[[ RECORDS PROVIDED, beginning ]]

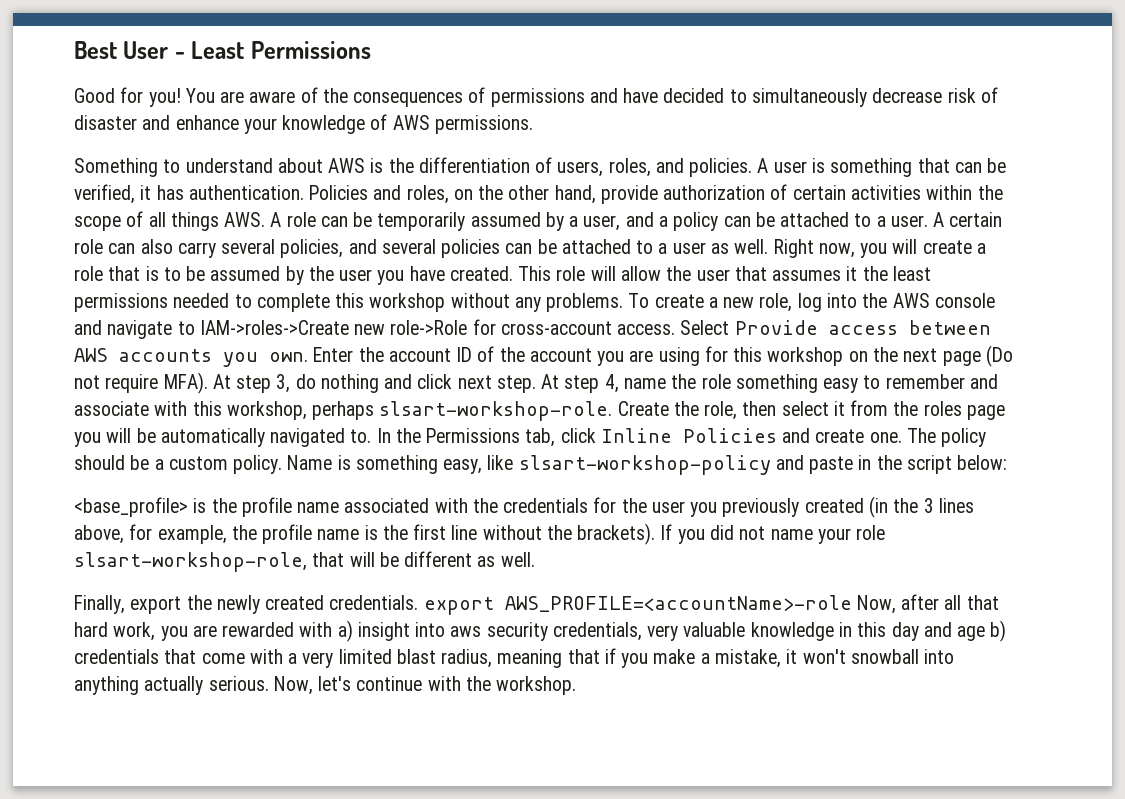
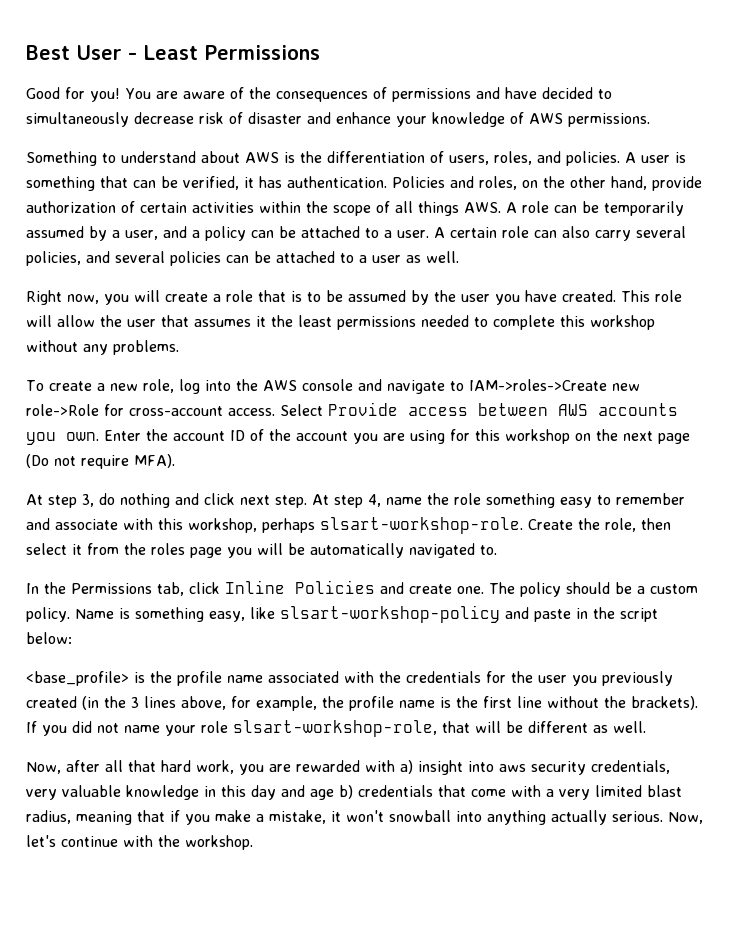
(769, 246) none -> (459, 257) //
(624, 302) none -> (179, 347) //
(208, 383) none -> (175, 461) //
(372, 436) none -> (497, 550) //
[74,595,852,615] Finally, export the newly created credentials. export AWS_PROFILE=<accountName>-role -> (646, 727) none

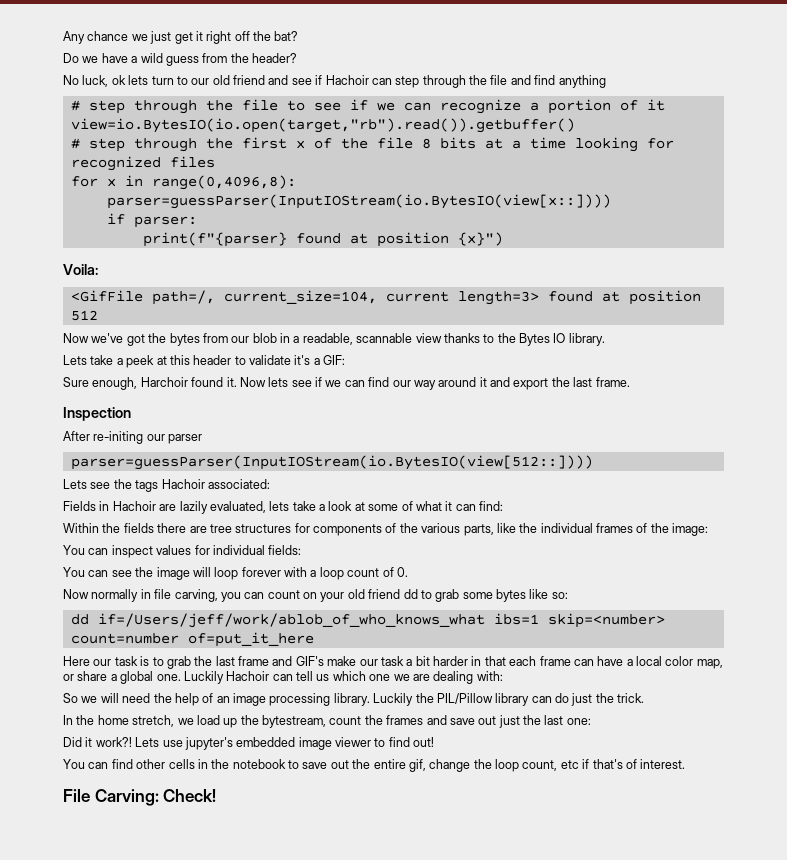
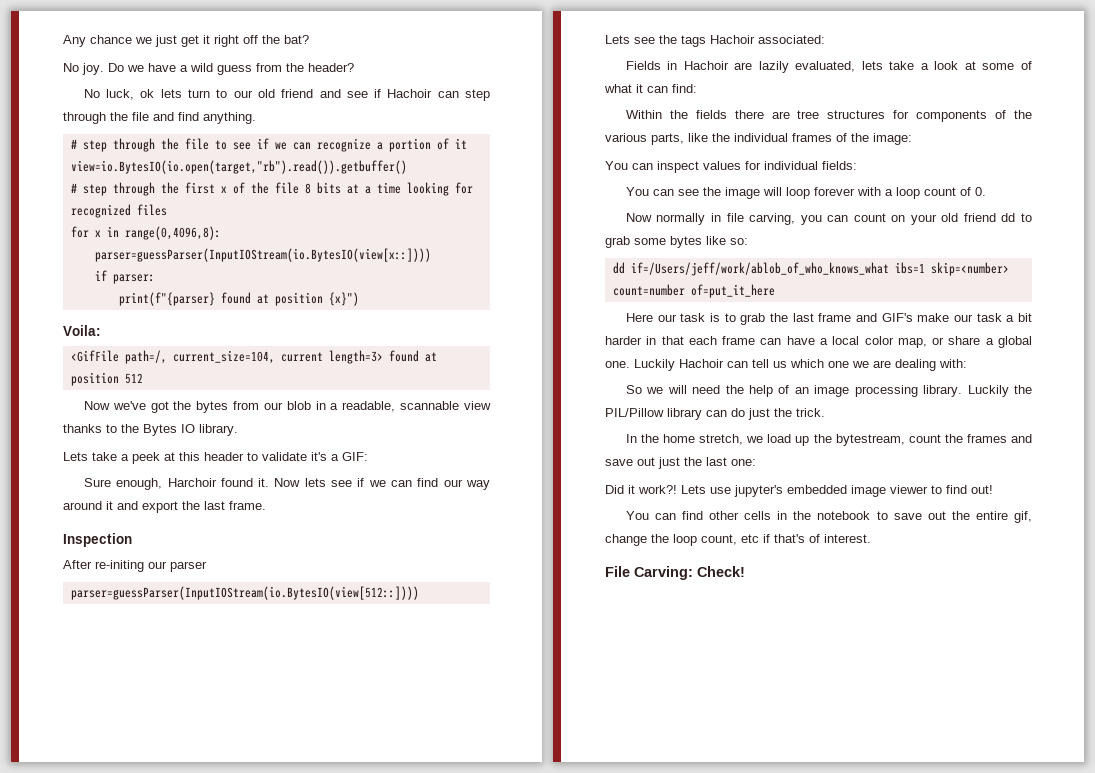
(299, 36) none -> [63,63,104,75] No joy.
[558,75,606,88] anything -> [203,112,256,124] anything.

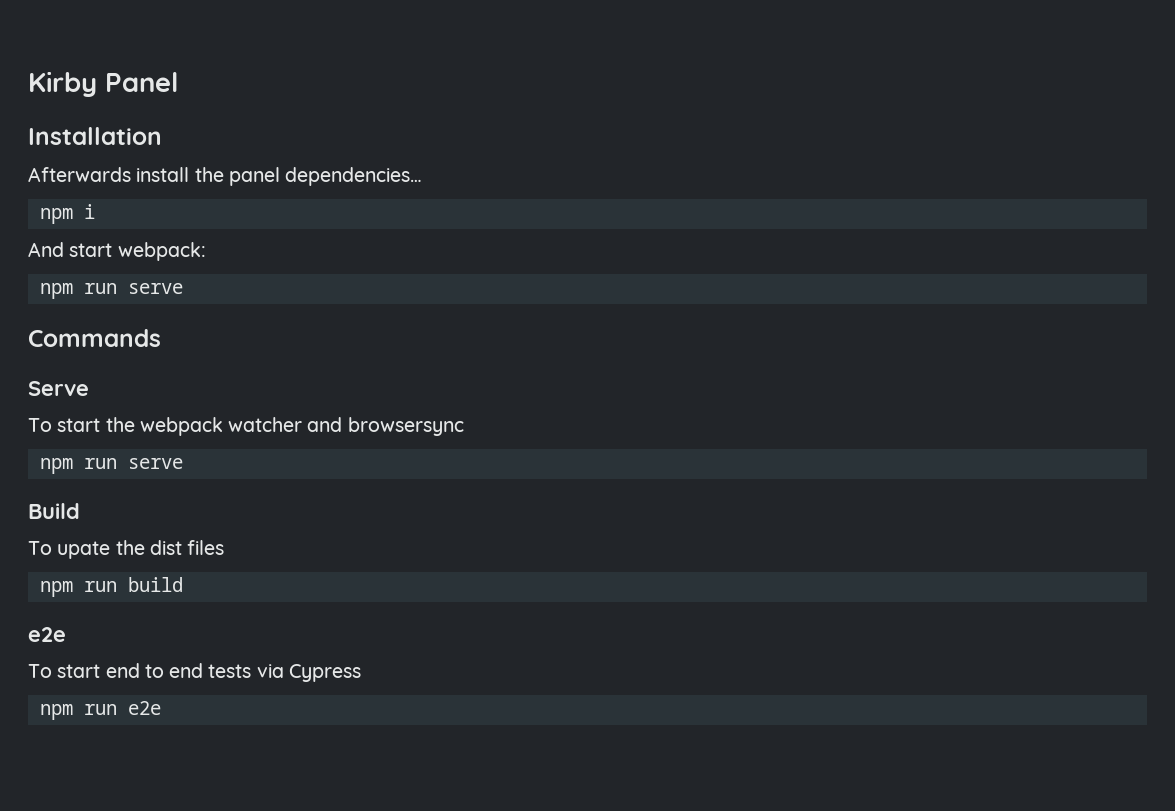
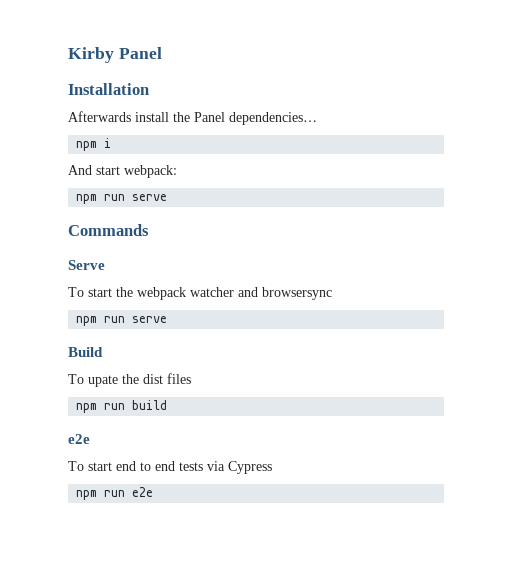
[228,167,280,186] panel -> [194,112,225,122] Panel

[[ RECORDS PROVIDED, end ]]

ASSIGNMENT: Check each line above for the word "none" and copy the ones that have it.

RESULT OF THE EXERCISE:
(769, 246) none -> (459, 257) //
(624, 302) none -> (179, 347) //
(208, 383) none -> (175, 461) //
(372, 436) none -> (497, 550) //
[74,595,852,615] Finally, export the newly created credentials. export AWS_PROFILE=<accountName>-role -> (646, 727) none
(299, 36) none -> [63,63,104,75] No joy.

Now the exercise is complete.